Roma, 16 dicembre 2019- E’ l’ultimo pesce rimasto in Adriatico. Chi proprio non può rinunciare al menù di pesce della vigilia di Natale, può acquistarlo, da oggi, su ebay a 3000 euro. A lanciare la provocazione è l’organizzazione ambientalista MedReAct per ribadire l’urgenza di tutelare il Mediterraneo, e in particolare l’Adriatico, dalla pesca intensiva a cui è sottoposto da decenni. Metodi invasivi che hanno trasformato in pochi anni il Mediterraneo in un mare desertificato, nel quale quasi l’80% degli stock ittici sono pescati ben oltre i livelli di sostenibilità, mentre l’Adriatico è la regione con la più alta intensità di pesca a strascico al mondo.

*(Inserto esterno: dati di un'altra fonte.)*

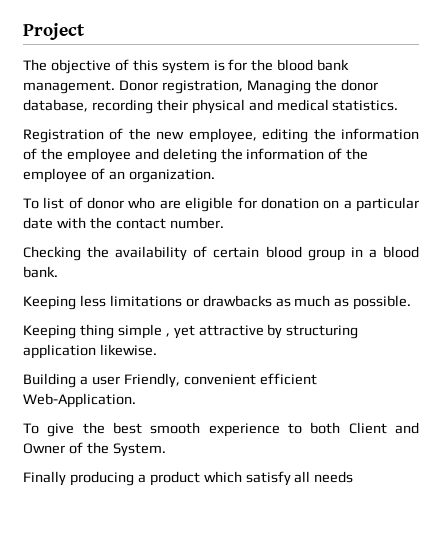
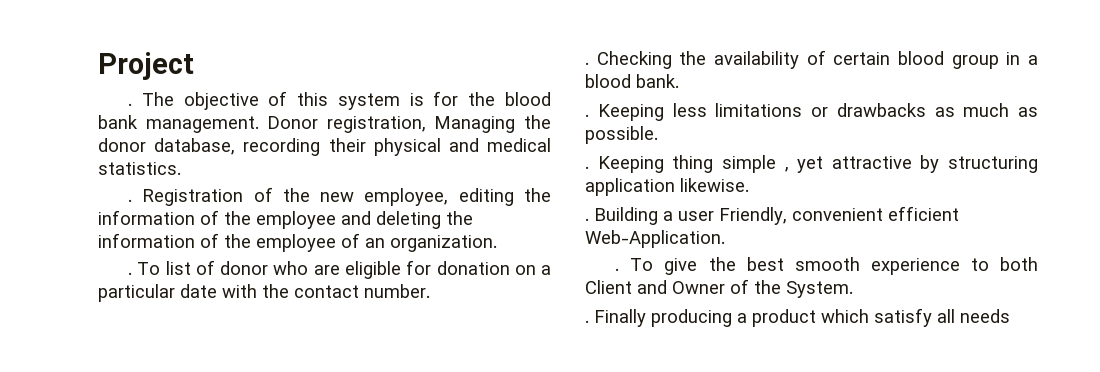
(85, 31) none -> [128,103,133,106] .
(399, 105) none -> [128,199,133,202] .
(215, 176) none -> [128,272,133,275] .
(224, 223) none -> [585,62,589,65] .
(58, 272) none -> [585,114,589,117] .
(412, 302) none -> [585,166,589,169] .
(157, 350) none -> [585,218,589,221] .
(136, 400) none -> [615,268,620,271] .
(166, 450) none -> [585,320,589,323] .

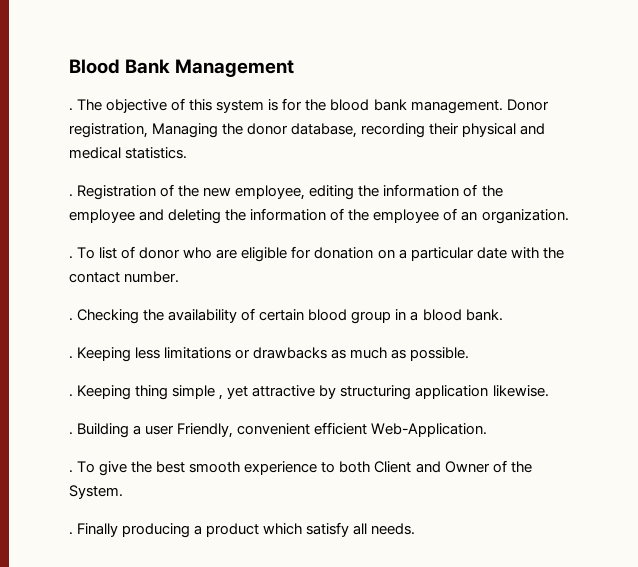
[98,52,194,80] Project -> [69,59,295,77] Blood Bank Management
[960,309,1010,323] needs -> [371,523,416,535] needs.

Per promuoverne il recupero, 16 organizzazioni, che rappresentano complessivamente migliaia di cittadini italiani, hanno rivolto oggi un appello al Ministro Teresa Bellanova, chiedendole di promuovere l’istituzione di un’area di ripopolamento marino nel Canale di Otranto. Nei prossimi mesi, infatti, il nostro governo dovrà decidere se sostenere o meno l’istituzione della più grande riserva marina del Mediterraneo, situata nel Canale di Otrantouna proposta presentata da MedReAct e dall’Adriatic Recovery Project alla Commissione Generale per la Pesca nel Mediterraneo (CGPM) già nel 2018. In quest’area si trovano infatti importanti habitat per diverse specie commerciali, come il gambero rosso, il gambero rosa, il nasello e il gattuccio boccanera, alcune fortemente sovrasfruttate e rare specie vulnerabili, come i coralli bianchi e il corallo bamboo, che se tutelati potrebbero contribuire al  ripopolamento dell’Adriatico.

Nel 2017 una misura simile venne introdotta dalla CGPM in centro Adriatico, con l’istituzione della prima zona di ripopolamento ittico (Fish Recovery Area, FRA) dell’Adriatico. I risultati del piano di monitoraggio indicano una ripresa sorprendente della biomassa di scampi e naselli, più che raddoppiata in meno di due anni dall’istituzione  della FRA. Oggi la FRA della Fossa di Pomo costituisce un caso internazionale di buona pratica, citata come modello da replicare per raggiungere l’obiettivo, sancito dalla Dichiarazione di Malta, MedFish4Ever, di costituire una rete di FRA in tutto il Mediterraneo entro il 2020.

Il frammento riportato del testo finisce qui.